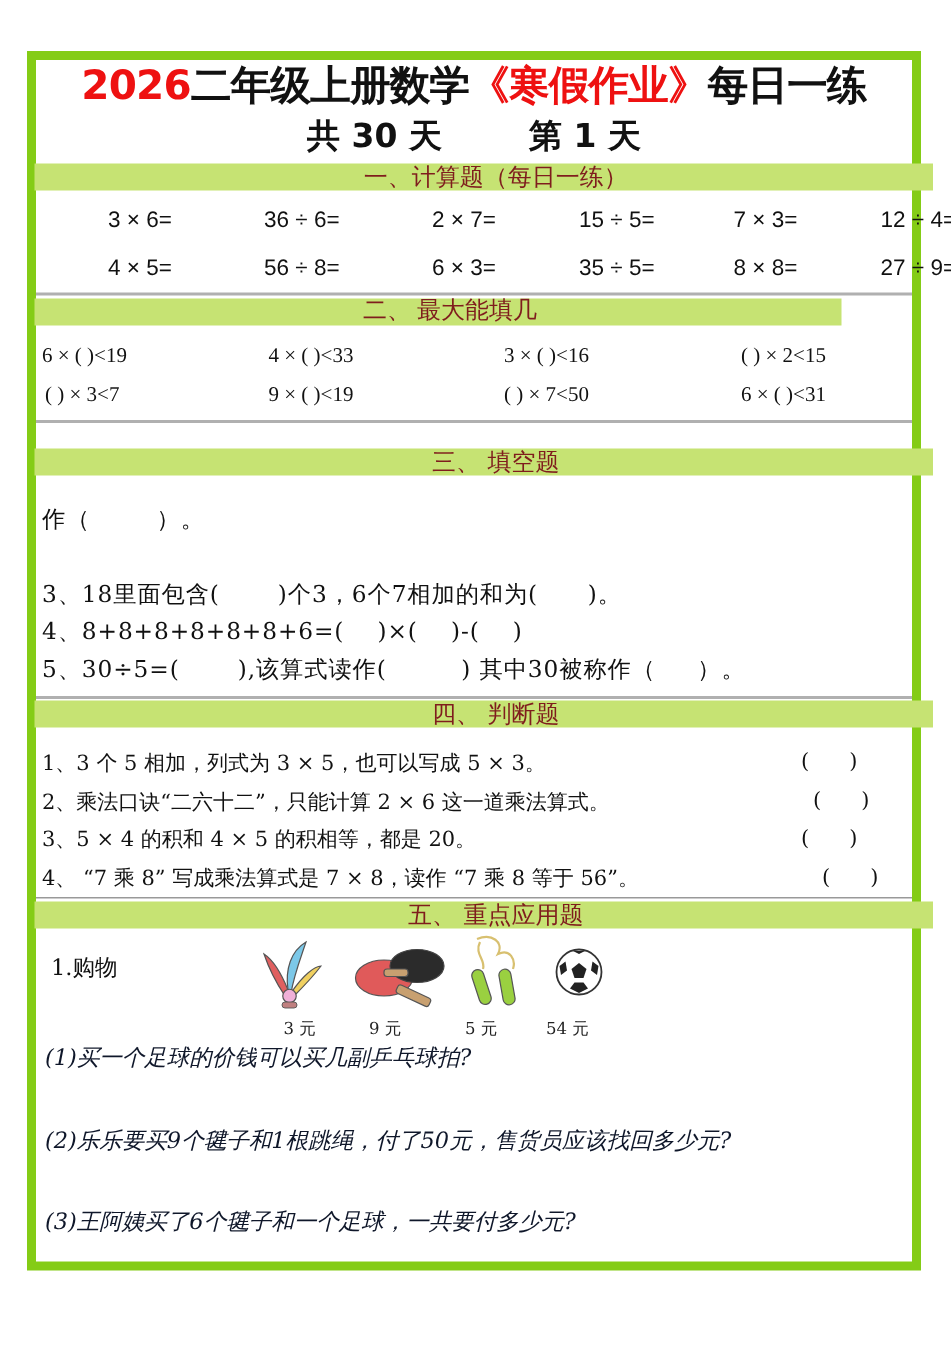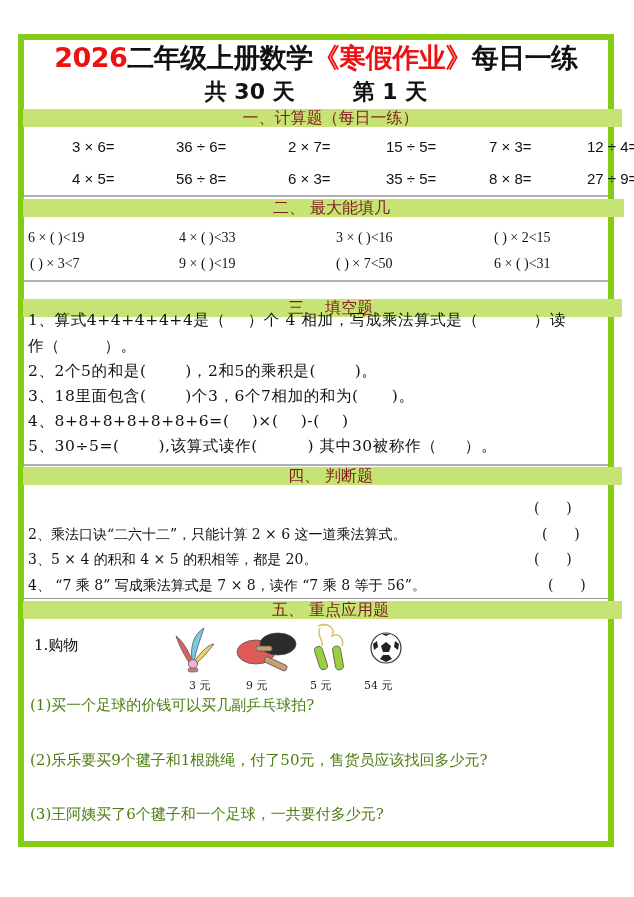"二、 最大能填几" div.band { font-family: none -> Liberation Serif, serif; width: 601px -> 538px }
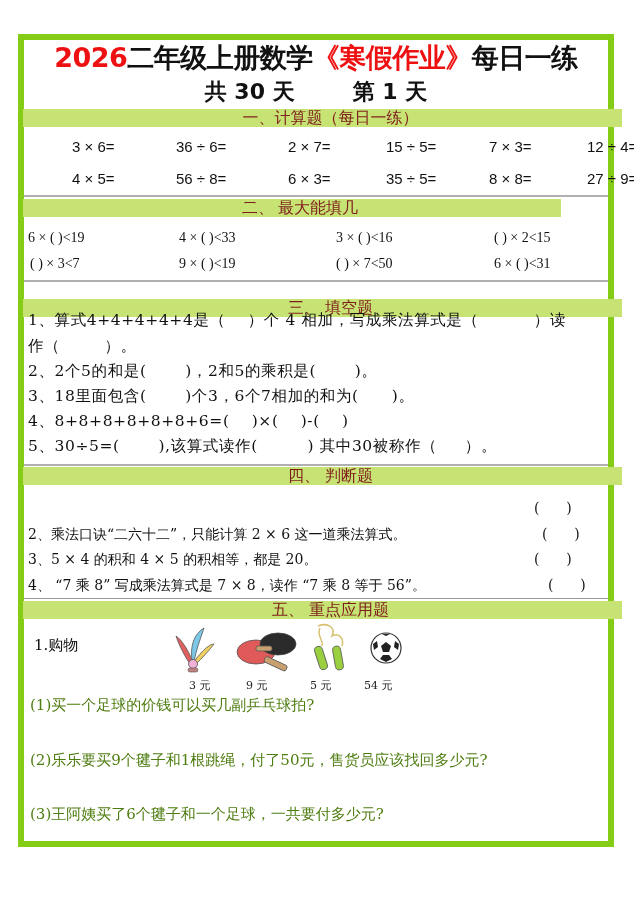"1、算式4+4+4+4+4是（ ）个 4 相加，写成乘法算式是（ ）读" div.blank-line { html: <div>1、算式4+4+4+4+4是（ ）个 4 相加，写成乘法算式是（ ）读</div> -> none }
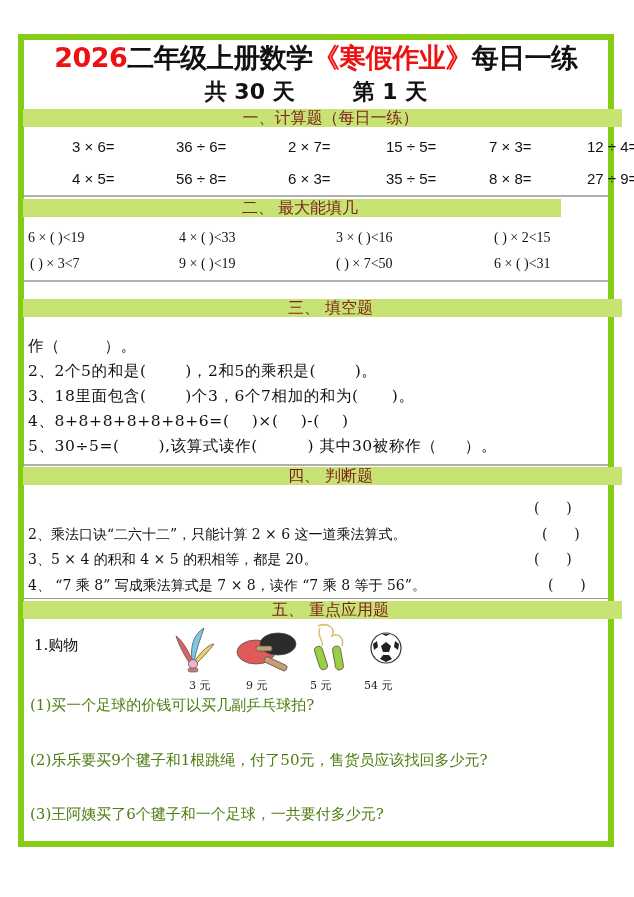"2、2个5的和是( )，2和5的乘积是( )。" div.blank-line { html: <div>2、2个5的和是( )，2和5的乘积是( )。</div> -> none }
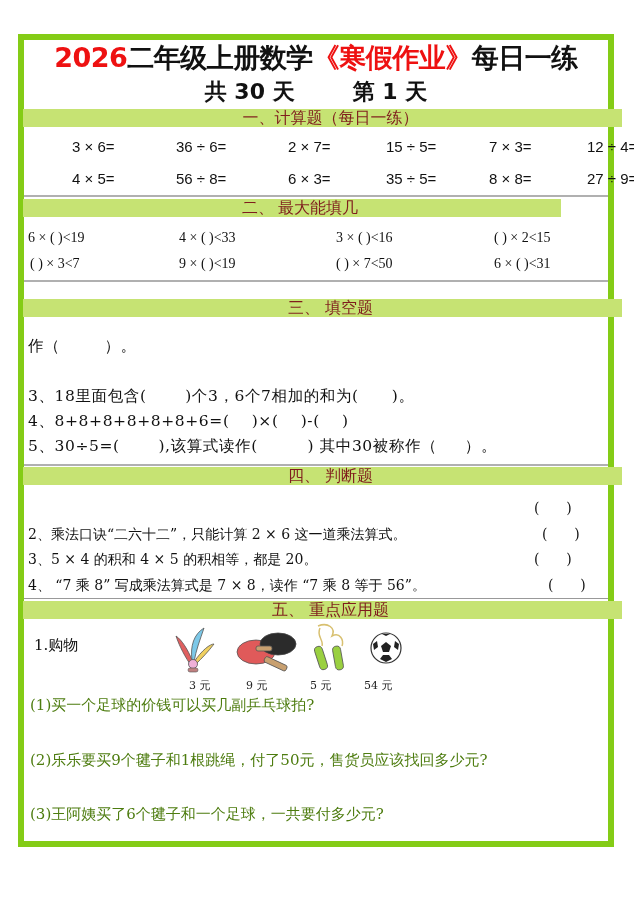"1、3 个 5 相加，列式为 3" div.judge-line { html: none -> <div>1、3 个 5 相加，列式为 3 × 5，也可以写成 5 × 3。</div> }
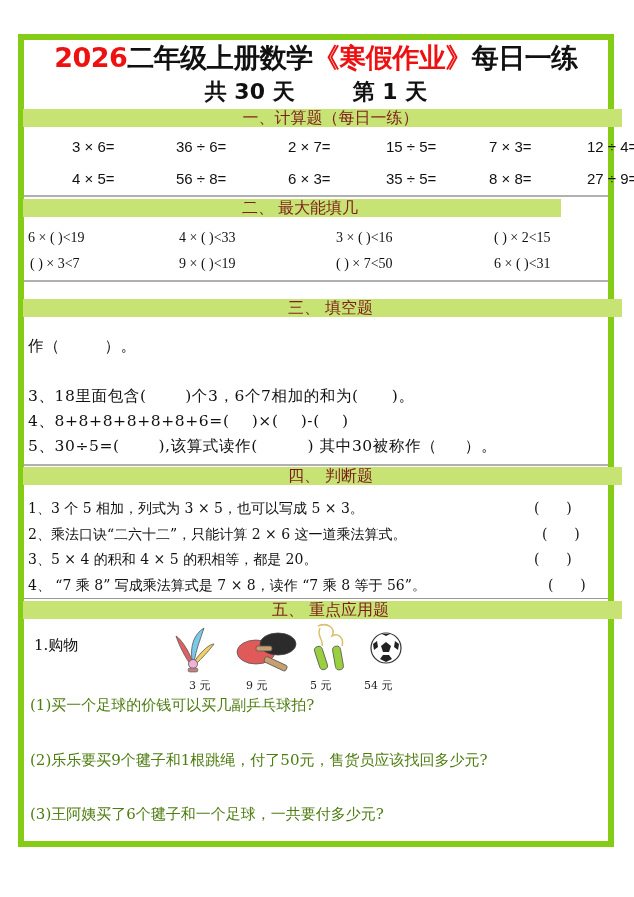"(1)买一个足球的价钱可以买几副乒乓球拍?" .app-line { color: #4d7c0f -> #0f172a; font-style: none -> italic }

────────

**Task to complete**
Reproduce the whole listing word for word, setting aside any pictures.

**Problem solution**
"二、 最大能填几" div.band { font-family: none -> Liberation Serif, serif; width: 601px -> 538px }
"1、算式4+4+4+4+4是（ ）个 4 相加，写成乘法算式是（ ）读" div.blank-line { html: <div>1、算式4+4+4+4+4是（ ）个 4 相加，写成乘法算式是（ ）读</div> -> none }
"2、2个5的和是( )，2和5的乘积是( )。" div.blank-line { html: <div>2、2个5的和是( )，2和5的乘积是( )。</div> -> none }
"1、3 个 5 相加，列式为 3" div.judge-line { html: none -> <div>1、3 个 5 相加，列式为 3 × 5，也可以写成 5 × 3。</div> }
"(1)买一个足球的价钱可以买几副乒乓球拍?" .app-line { color: #4d7c0f -> #0f172a; font-style: none -> italic }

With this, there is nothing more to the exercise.